◆ WHAT NEEDS TO BE DONE:
Include in the output the line containing "[364,351,475,365] embedded fast, ->" and each subsequent line of the records, through the end, transcribed exactly. Add nothing else.

Records drawn from a dataset:
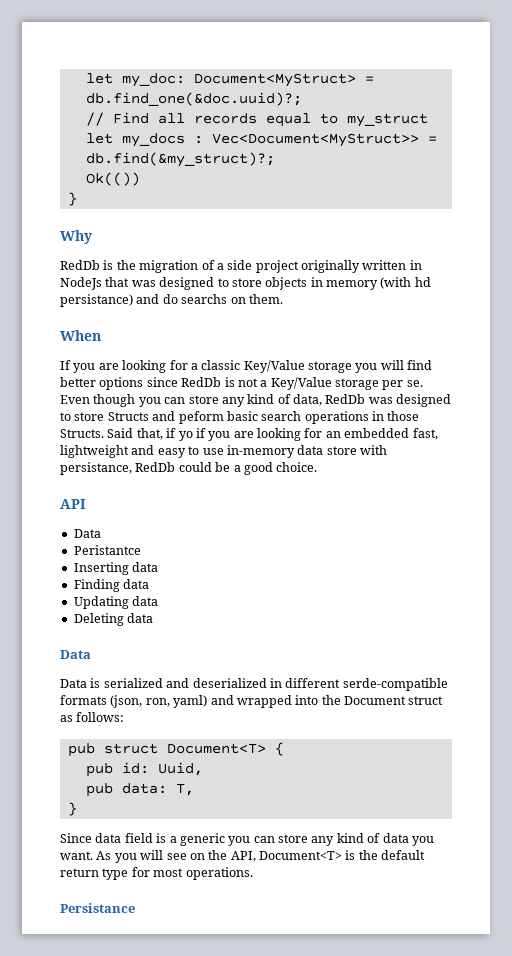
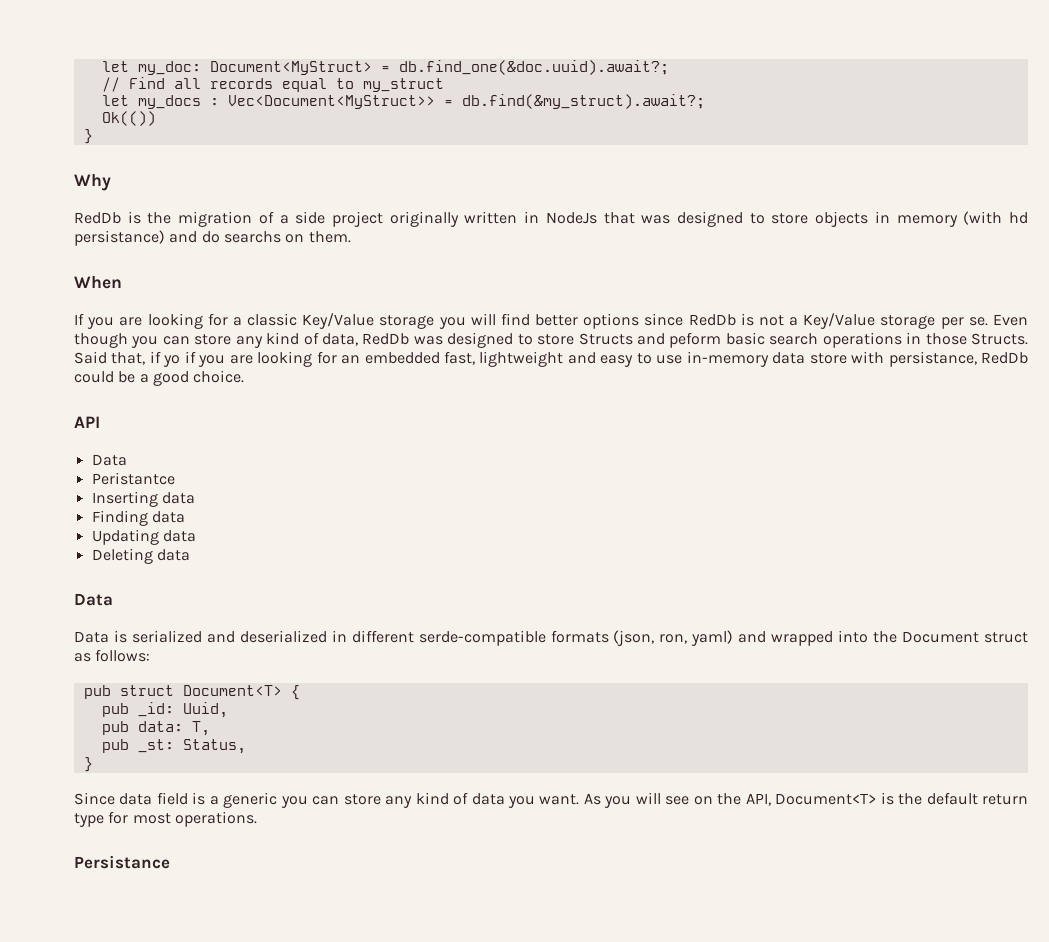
[85,92,302,106] db.find_one(&doc.uuid)?; -> [398,60,669,75] db.find_one(&doc.uuid).await?;
[85,152,275,167] db.find(&my_struct)?; -> [461,94,705,109] db.find(&my_struct).await?;
[121,762,149,774] id: -> [137,702,174,717] _id:
(194, 790) none -> [101,739,246,754] // pub _st: Status,

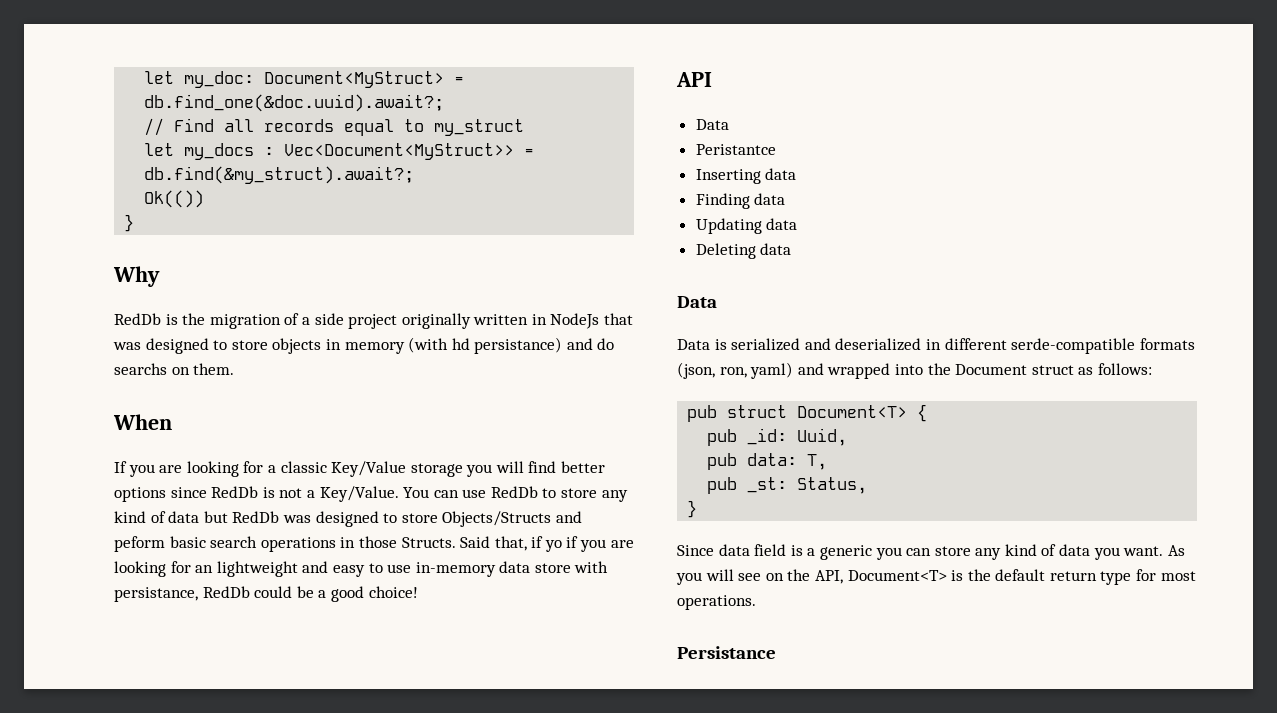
[803,313,1028,329] [74,332,358,348] Key/Value storage per se. Even though you can store any kind of data, -> [319,486,628,502] [114,511,228,523] Key/Value. You can use RedDb to store any kind of data but
[578,333,633,345] Structs -> [442,511,552,527] Objects/Structs
[364,351,475,365] embedded fast, -> (214, 569) none
[193,370,245,383] choice. -> [368,586,418,598] choice!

◆ RESULT OF THE TASK:
[364,351,475,365] embedded fast, -> (214, 569) none
[193,370,245,383] choice. -> [368,586,418,598] choice!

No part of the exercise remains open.